Em abril, o Ministério da Agricultura publicou uma portaria que proíbe a importação, fabricação, comercialização e uso de alguns antimicrobianos usados como melhoradores de desempenho, incluindo avoparcina e virginiamicina.

Para voltar à lista da UE, o Brasil tem dois caminhos: restringir legalmente o uso dos demais medicamentos mencionados ou garantir que a carne exportada não contenha essas substâncias.

A segunda opção não é fácil de aplicar, pois depende da rastreabilidade do produto, é mais demorada e custosa, aponta Munhoz.

Assim que for comprovado que a pecuária brasileira não usa esses antimicrobianos, o país poderá voltar a exportar, mesmo que isso ocorra após setembro.

Segundo o pesquisador, já se sabia que a União Europeia planejava essas restrições desde 2019.

– “Gera preocupação relevante para o agro porque a União Europeia é um mercado estratégico para proteínas animais e porque essas exigências podem impactar rastreabilidade, certificação sanitária e compliance exportador”, afirma o pesquisador.

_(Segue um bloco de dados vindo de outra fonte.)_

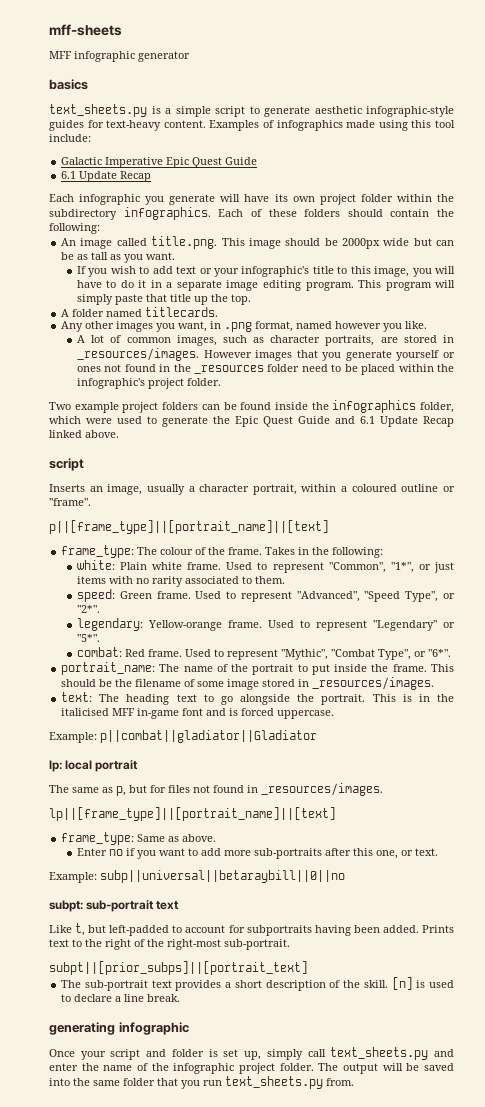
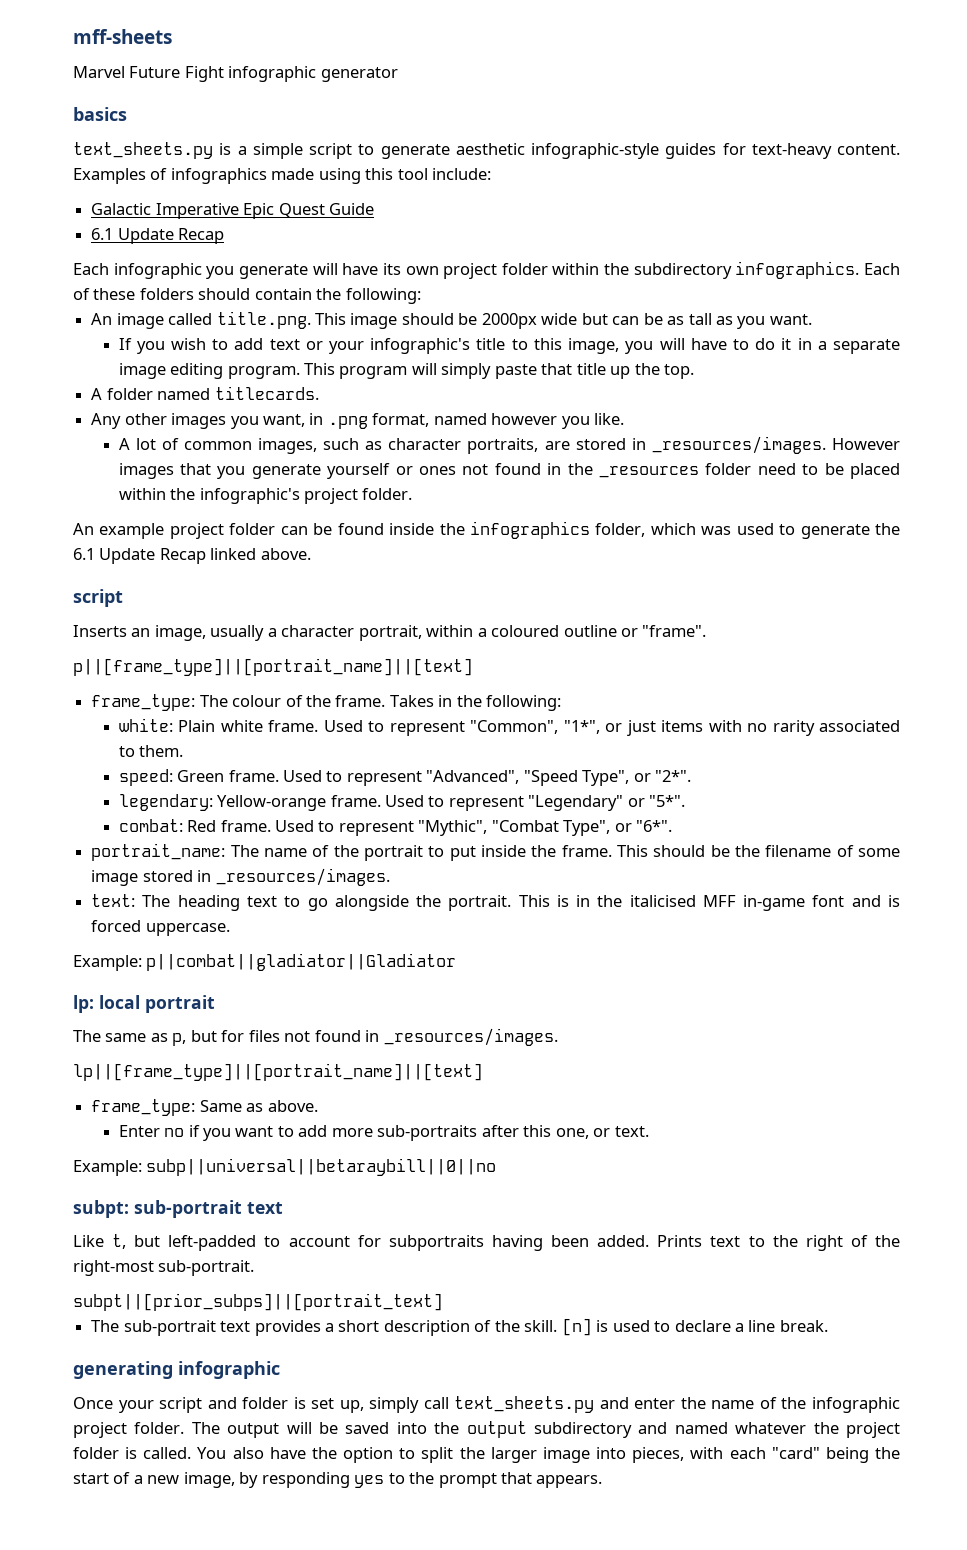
[49,51,72,59] MFF -> [73,66,224,82] Marvel Future Fight
[49,402,71,410] Two -> [73,523,94,535] An
[162,402,199,410] folders -> [229,523,276,535] folder
[86,418,112,424] were -> [701,526,732,535] was
[235,416,355,427] Epic Quest Guide and -> (900, 529) none
[93,1076,354,1089] same folder that you run text_sheets.py from. -> [466,1421,900,1438] [73,1447,900,1463] [73,1472,603,1488] output subdirectory and named whatever the project folder is called. You also have the option to split the larger image into pieces, with each "card" being the start of a new image, by responding yes to the prompt that appears.

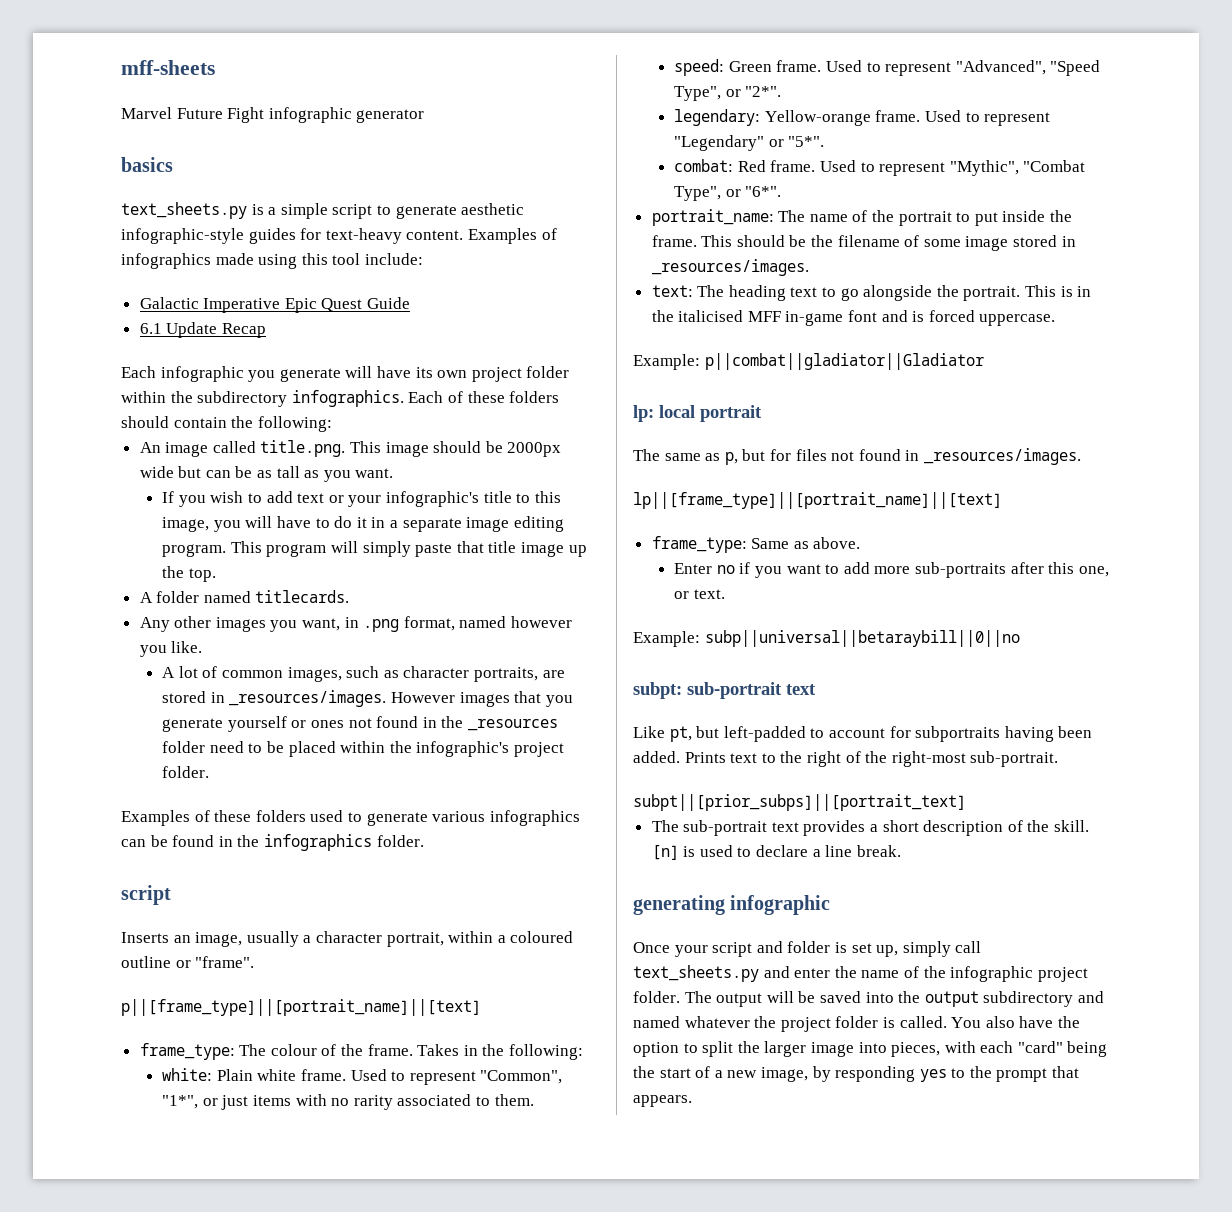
(606, 369) none -> [520,542,564,557] image
[73,523,276,539] An example project folder -> [121,810,580,826] Examples of these folders used to generate various infographics
[389,523,435,535] inside -> [218,836,233,847] in
[595,523,900,539] [73,548,311,564] folder, which was used to generate the 6.1 Update Recap linked above. -> [376,835,424,847] folder.
[112,1234,127,1249] t, -> [669,726,692,742] pt,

A União Europeia é o terceiro maior destino da carne bovina brasileira em valor exportado, depois de China e Estados Unidos, segundo dados do Agrostat, sistema do Ministério da Agricultura. Para carnes em geral, o bloco é o segundo maior mercado, atrás da China.

Abiec
Em comunicado oficial a Associação Brasileira das Indústrias Exportadoras de Carnes (Abiec) esclarece que o Brasil segue plenamente habilitado a exportar carne bovina ao mercado europeu. “Não há, neste momento, qualquer proibição das exportações para o bloco”, informa a associação.
A medida anunciada está relacionada à implementação de novas exigências regulatórias referentes ao uso de antimicrobianos na produção animal, com entrada em vigor prevista para setembro de 2026.

Leia a nota na íntegra:

COMUNICADO ABIEC – DECISÃO UE

A Associação Brasileira das Indústrias Exportadoras de Carnes (ABIEC) esclarece que o Brasil segue plenamente habilitado a exportar carne bovina ao mercado europeu. Não há, neste momento, qualquer proibição das exportações para o bloco.

A medida anunciada está relacionada à implementação de novas exigências regulatórias referentes ao uso de antimicrobianos na produção animal, com entrada em vigor prevista para setembro de 2026.

O eventual impedimento às exportações somente ocorrerá caso as garantias e adequações requeridas pelas autoridades europeias não sejam apresentadas até a data estabelecida.

O setor privado tem trabalhado em parceria com o Ministério da Agricultura e Pecuária (Mapa) na elaboração de protocolos voltados ao atendimento das novas exigências europeias, além de manter diálogo técnico e colaboração com as autoridades competentes sobre o tema. Há, inclusive, previsão de missão europeia ao Brasil no segundo semestre para avanço e conclusão desse processo técnico.

A carne bovina brasileira atende aos requisitos sanitários e regulatórios dos principais mercados internacionais, com rígidos controles oficiais, sistemas de rastreabilidade e protocolos reconhecidos globalmente. Atualmente, o Brasil exporta para mais de 170 países, sustentado por um dos sistemas de inspeção e defesa agropecuária mais robustos do mundo.